(Records from a collection)
Content starts

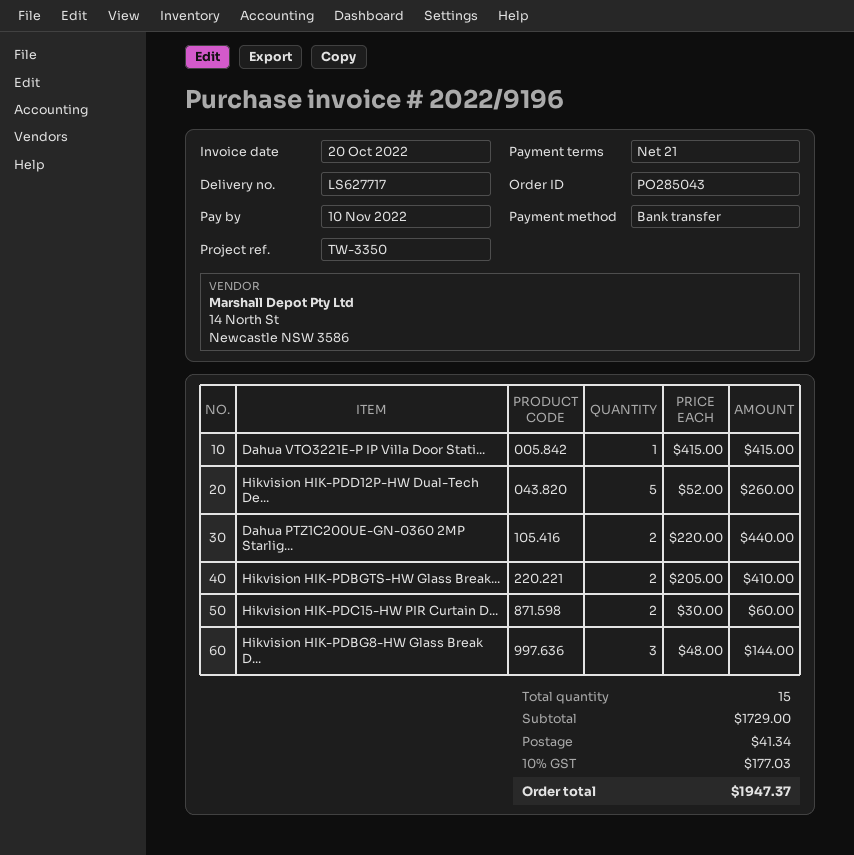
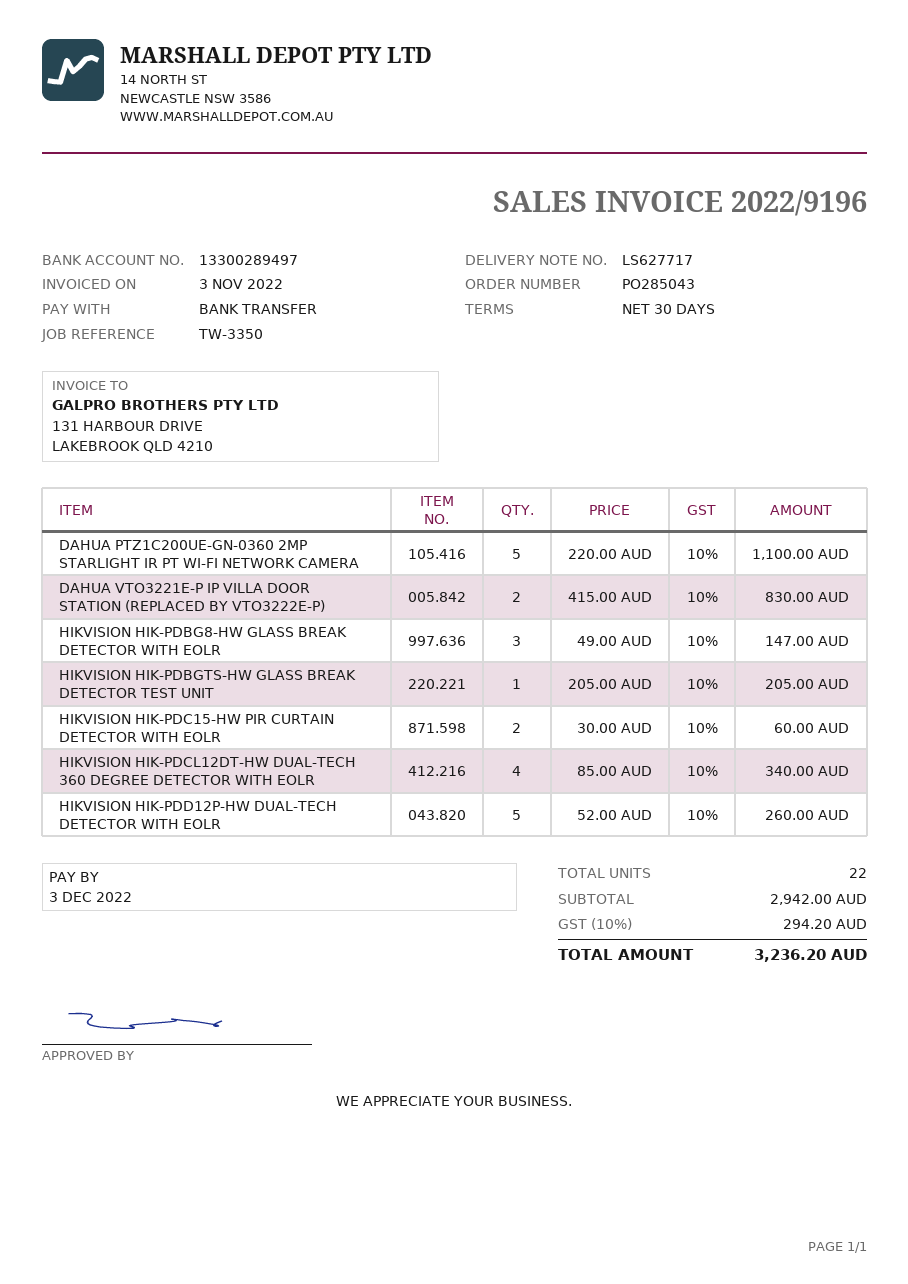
invoice date: 2022-10-20 -> 2022-11-03
payment terms: 21 days -> 30 days
due date: 2022-11-10 -> 2022-12-03
Dahua VTO3221E-P IP Villa Door Stati...: 1 x 415.00 = 415.00 -> 2 x 415.00 = 830.00
Dahua PTZ1C200UE-GN-0360 2MP Starlig...: 2 x 220.00 = 440.00 -> 5 x 220.00 = 1100.00
Hikvision HIK-PDBGTS-HW Glass Break...: 2 x 205.00 = 410.00 -> 1 x 205.00 = 205.00
Hikvision HIK-PDBG8-HW Glass Break D...: 3 x 48.00 = 144.00 -> 3 x 49.00 = 147.00
HIKVISION HIK-PDCL12DT-HW DUAL-TECH 360 DEGREE DETECTOR WITH EOLR: none -> 4 x 85.00 = 340.00
total quantity: 15 -> 22
subtotal: 1729.00 -> 2942.00
shipping: 41.34 -> none
tax: 10% = 177.03 -> 10% = 294.20
total: 1947.37 -> 3236.20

Content ends

Work instruction:
Retype exactly. Start at the line with "subtotal: 1729.00 -> 2942.00" and stop at the last line of the data.

Solution to this problem:
subtotal: 1729.00 -> 2942.00
shipping: 41.34 -> none
tax: 10% = 177.03 -> 10% = 294.20
total: 1947.37 -> 3236.20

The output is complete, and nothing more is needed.